平穏な愛の落ち着く場所
11.
吉井賢……いえ、愛ちゃんは今日も完璧な
メークと出で立ちで夜の街へ出勤しようとしていた。
喋らなければそこら辺の女子達なんかより
ずっと綺麗で可愛くて素敵なのは、自他共に認められると確信している。
以前はもう少し…ううん、今よりずっとましな声だったのに、職業病ともいえる最近はすっかりこの声が板についてしまった。
それでも、お酒もこの仕事も好きだし、職場は本当の自分をさらけ出せる場所だ。
カツカツとヒールを鳴らして家を出ると、左に曲がった駅へ向かう細い路地に人影が見えた。
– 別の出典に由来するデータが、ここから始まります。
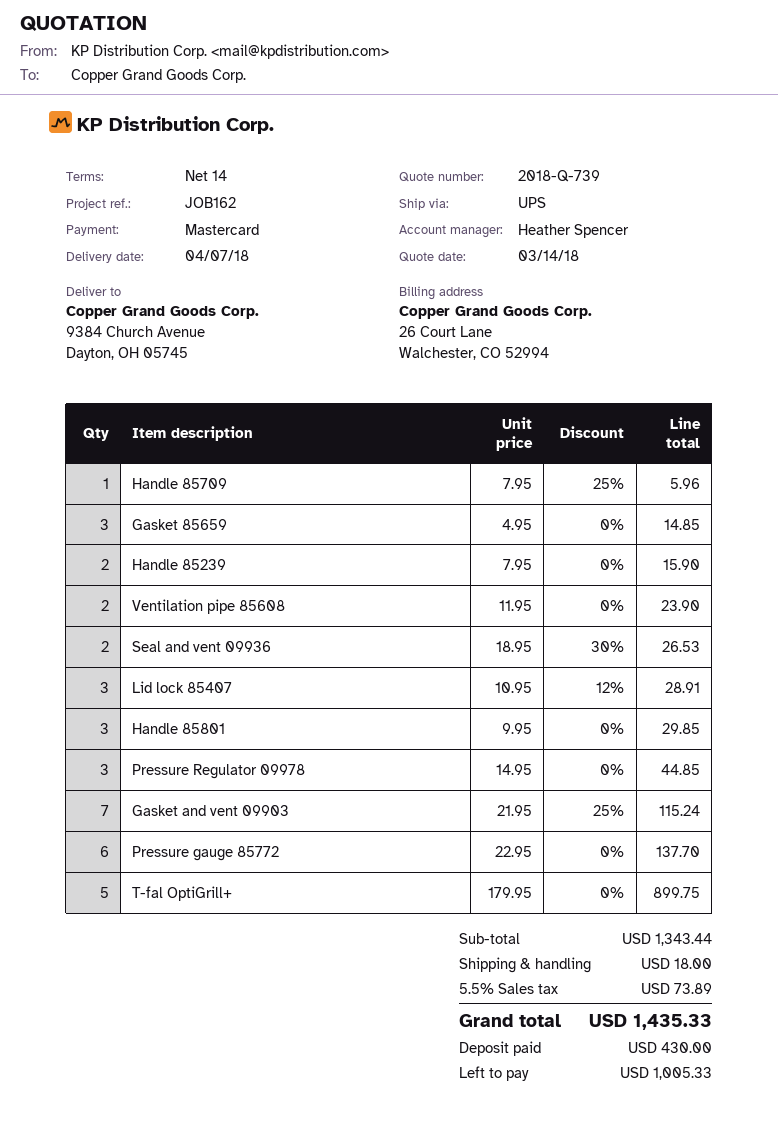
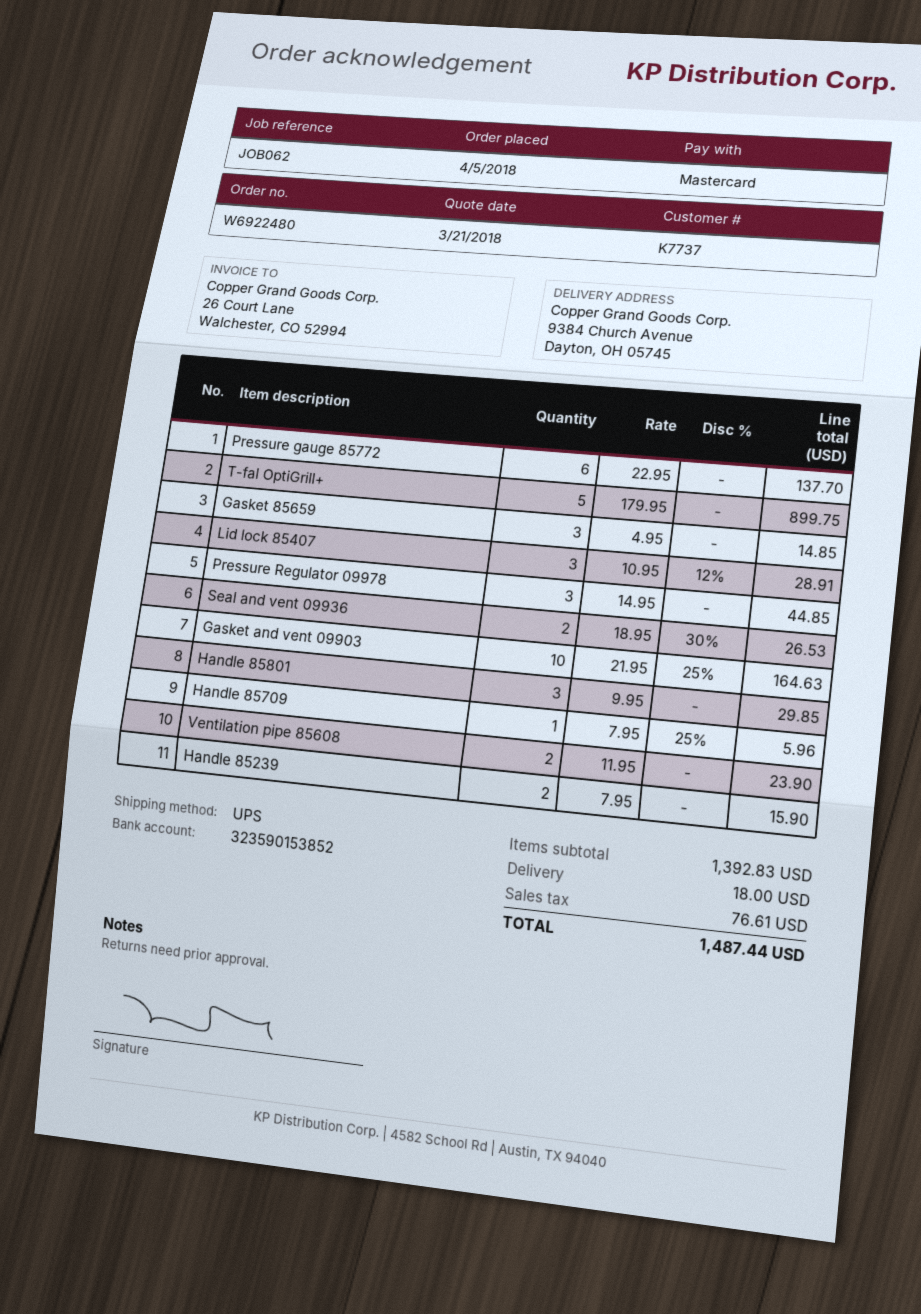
quote date: 2018-03-14 -> 2018-03-21
reference: JOB162 -> JOB062
Gasket and vent 09903: 7 x 21.95 - 25% = 115.24 -> 10 x 21.95 - 25% = 164.63
subtotal: 1343.44 -> 1392.83
tax: 73.89 -> 76.61
total: 1435.33 -> 1487.44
物騒な昨今、昔とった杵柄の柔道の技を思い出しながら身構えて瞳を凝らす。
『あらっいい男』
きょろきょろ周りを見渡す男の横顔が街灯に照らし出された。
『困っている人は助けないとね』
ダーリンへの言い訳を口にして、愛ちゃんは
その男に近づいた。
『迷子の……』
側まで行って、顔がはっきり見えると急いで回れ右をする。
ダメダメ!
彼は子猫ちゃんじゃない。
あれは狼、しかも今はかなり不機嫌な。
一方、今にも爆発しそうな怒りを抱えていた崇は愛ちゃんを見て顔をしかめた。
『なぜ逃げる?』
『とばっちりはごめんよ!』
ビクッと立ち止まって、愛ちゃんは振り返らずに、でもはっきりと言った。
本来の地声で、だ。
これで大抵の男は逃げ出すはずなのだが。
『美しい女性にケンカは売らない』
あらまあ。
これは本物のいい男だったわね。
『何かお困りかしら?』
愛ちゃんは気をよくして、とびきりの営業スマイルで振り返った。